Voluntary Compliance as Policy Failure
The FDA's request for voluntary compliance with federal law requirements carries an unintended message: the mandatory reporting system isn't actually mandatory in any meaningful sense. Companies and researchers have learned through nearly two decades of experience that noncompliance carries no practical consequences. The agency can issue Pre-Notices and Notices, can calculate daily penalty amounts, can describe its escalation authority, but if 2,200 entities ignore the requirements simultaneously, the enforcement threat loses credibility.

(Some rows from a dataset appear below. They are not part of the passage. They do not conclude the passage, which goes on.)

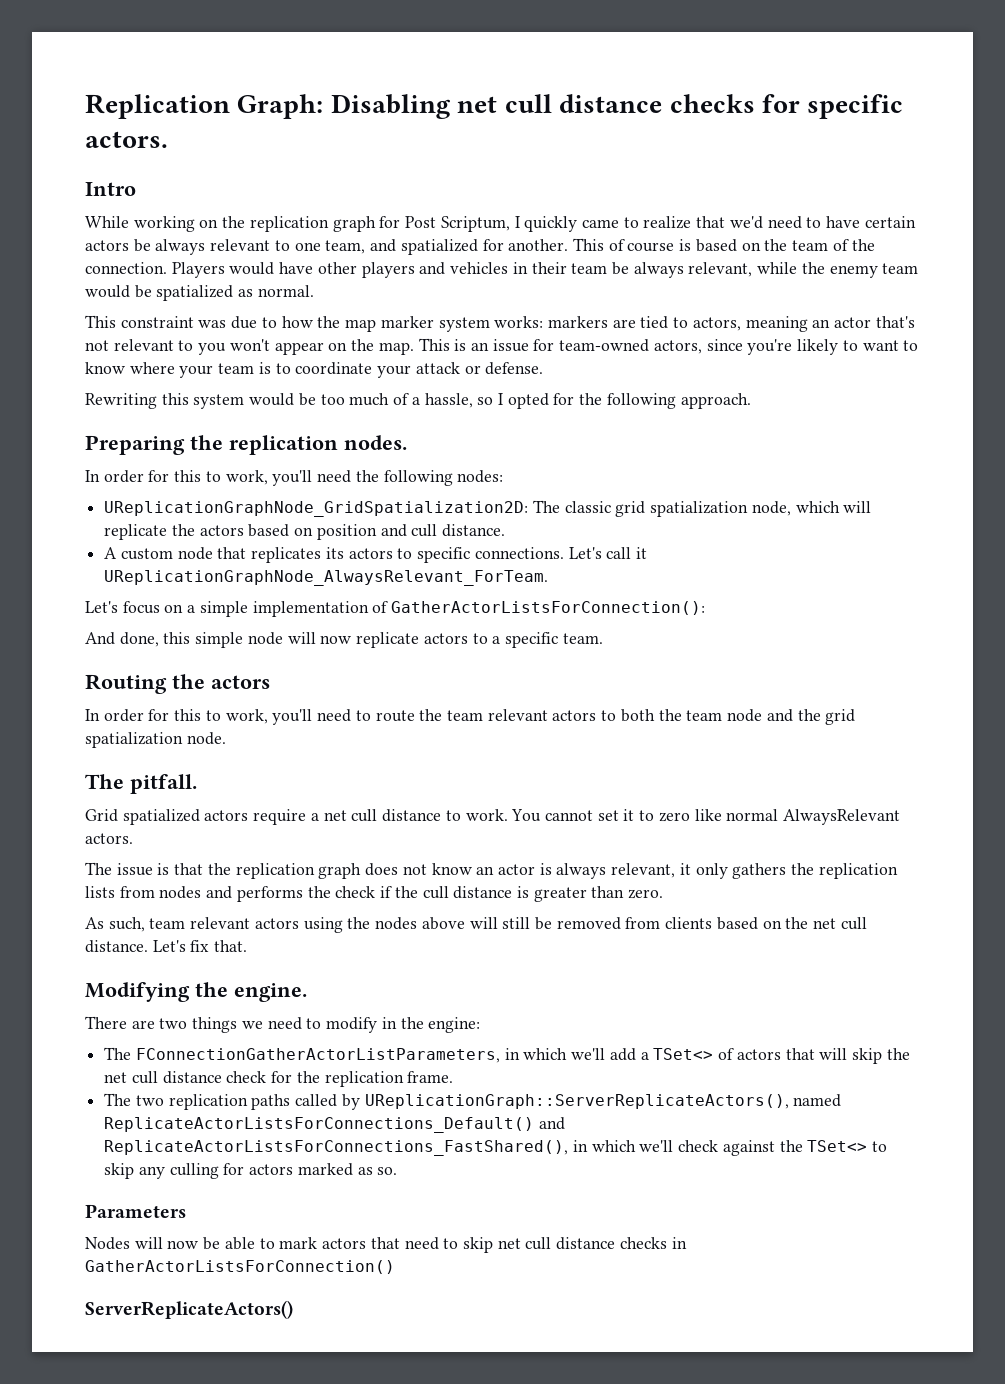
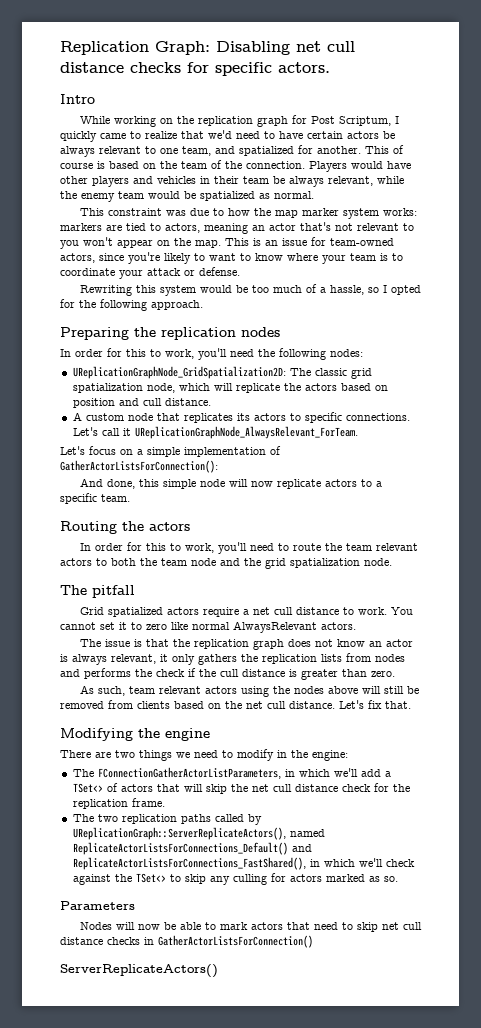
- Preparing the replication nodes.
+ Preparing the replication nodes
- The pitfall.
+ The pitfall
- Modifying the engine.
+ Modifying the engine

The March 30 messages represent an attempt to achieve through persuasion what the law was supposed to achieve through obligation. Whether that approach will move the 29.6% noncompliance rate remains unclear. What's already clear is that a transparency law without enforcement produces the appearance of accountability while allowing the underlying behavior, suppressing unfavorable results, to continue largely unchanged.
Medical research in the United States operates on an honor system that dishonors patients. The law requires transparency. The incentives reward opacity. And the enforcement mechanism, after 19 years, still relies on asking nicely.
Every hidden trial result is a hole in medical knowledge that patients fall through when making decisions about their care. The FDA knows where 3,000 of those holes are. It sent 2,200 reminders. Now the question is whether reminder emails can fix a system designed to fail.